Читать книгу Внук бабушкиной подруги - Екатерина Серебрякова - Страница 2

Глава 2. Может ли человек измениться?

Оглавление

Следующий день радует умеренно теплой погодой и ярким солнцем. Я просыпаюсь даже раньше бабушки с дедом, чтобы успеть насладиться природой сполна. А то какой смысл спать весь день? Так все проспать можно.

На соседние участки потихоньку выползают первые дачники. Кто выходит с чашкой кофе, кто с книгой и гамаком, кто с лопатой, кто с ведром. Такая вот разнообразная жизнь в нашей деревне.

А я привыкла начинать день с разминки. До двенадцати лет родители водили меня на художественную гимнастику, со спортом потом не завязалось, но привычка поддерживать себя в тонусе осталась.

– Леся, а ты чего не на речке? – кричит мне с соседнего участка дядя Коля, – давай бегом! Там такой плот сделали, берег песочком отсыпали – райское местечко.

Ближе к обеду я решаю выбраться к водоему. Речка у нас небольшая, рыбы в ней не водится. Из обитателей только тина и местная ребятня. Я купаться там, честно говоря, не очень люблю, уж слишком вода мутная, а вот посидеть на берегу не против.

С собой я беру полотенце, чтобы постелить на песке, ежедневник, на случай, если в голову придут умные мысли, и телефон, чтобы сделать пару кадров для блога.

Берег нашей речки (ласково речки-говнотечки) действительно преобразился. Подход к воде сделали удобным, плотик для ныряния соорудили, даже пляж от мусора подчистили. Вот люди хорошие!

– А ты еще кто такая? – в спину летит колкая фраза какой-то девицы в купальнике. Хотя я бы не назвала купальником то, что на ней надето. Бабушка помидоры подвязывает – у нее и то лямочки шире будут.

– Это Леся, моя соседка, – раздается смутно знакомый голос. Я оборачиваюсь и вижу Даню, окруженного фигуристыми селедками. Ну они уж точно не из этой речки….

– А, эта, городская что ли? – компания девчонок смотрит с презрением. Они и раньше меня недолюбливали, потому что я жила в областном центре, а они в маленьких провинциальных городках (так себе повод для ненависти, если честно). А когда у меня грудь стала больше, чем у них, так и вовсе невзлюбили.
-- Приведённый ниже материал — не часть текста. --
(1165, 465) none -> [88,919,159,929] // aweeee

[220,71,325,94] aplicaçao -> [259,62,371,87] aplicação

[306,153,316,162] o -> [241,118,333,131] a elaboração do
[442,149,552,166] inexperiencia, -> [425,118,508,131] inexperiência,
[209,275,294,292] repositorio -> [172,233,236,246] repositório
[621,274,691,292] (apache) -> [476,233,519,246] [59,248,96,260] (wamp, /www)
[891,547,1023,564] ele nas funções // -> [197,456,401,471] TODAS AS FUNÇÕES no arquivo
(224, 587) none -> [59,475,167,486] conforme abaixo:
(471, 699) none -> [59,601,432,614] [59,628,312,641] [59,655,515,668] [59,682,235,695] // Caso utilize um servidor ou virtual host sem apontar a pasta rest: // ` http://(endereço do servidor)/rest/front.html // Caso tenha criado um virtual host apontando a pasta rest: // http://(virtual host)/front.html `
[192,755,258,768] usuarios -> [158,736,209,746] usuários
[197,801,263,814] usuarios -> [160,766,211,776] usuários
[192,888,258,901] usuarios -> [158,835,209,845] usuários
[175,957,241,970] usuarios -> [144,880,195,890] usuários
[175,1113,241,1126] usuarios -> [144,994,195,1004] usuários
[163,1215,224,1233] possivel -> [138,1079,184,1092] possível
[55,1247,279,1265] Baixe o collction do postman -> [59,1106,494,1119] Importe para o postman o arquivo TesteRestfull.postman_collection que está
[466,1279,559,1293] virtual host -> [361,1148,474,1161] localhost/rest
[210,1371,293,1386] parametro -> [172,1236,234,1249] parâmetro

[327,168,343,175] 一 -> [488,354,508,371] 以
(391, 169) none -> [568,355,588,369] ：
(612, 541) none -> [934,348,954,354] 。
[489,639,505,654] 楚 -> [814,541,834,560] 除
– Правильно говорят: можно вывезти девушку из деревни, а деревню из девушки вывезти нельзя. Ты че в балахоне ходишь, городская? – вопрос я игнорирую и иду по берегу дальше от компании.

Даню девицы облепляют как мухи… отнюдь не мед. Шесть дамочек в бикини трутся вокруг него, так и эдак выпячивая свои прелести, прикрытые тоненькими лямочками. Парню такое внимание, должно быть, очень лестно.

Скоро я забываю об этой компании и приступаю к созерцанию местных красот.

Если закрыть глаза и мысленно представить, что в паре метров от меня не галдят эти селедки, восхищаясь бицепсами Дани, то можно услышать стрекот кузнечиков, соловьиную трель и даже недовольные вопли индюков в соседнем доме.

А как тут пахнет! Чуть горьковатый запах воды смешивается с терпкими цветочными ароматами, подогревается солнцем и доносится до меня целой симфонией деревенских вкусов.

В камышах кричат утки, над ухом жужжат комары, так и стараясь цапнуть за ногу. Вот она – жизнь за городом. Где еще такое можно прочувствовать?

Пока солнце не поднялось совсем высоко и не начало нещадно палить, я успеваю сделать несколько снимков воды, берега, деревенских домиков в перспективе. Получается довольно недурно, если учесть, что я не профессионал и снимаю на самый обычный смартфон.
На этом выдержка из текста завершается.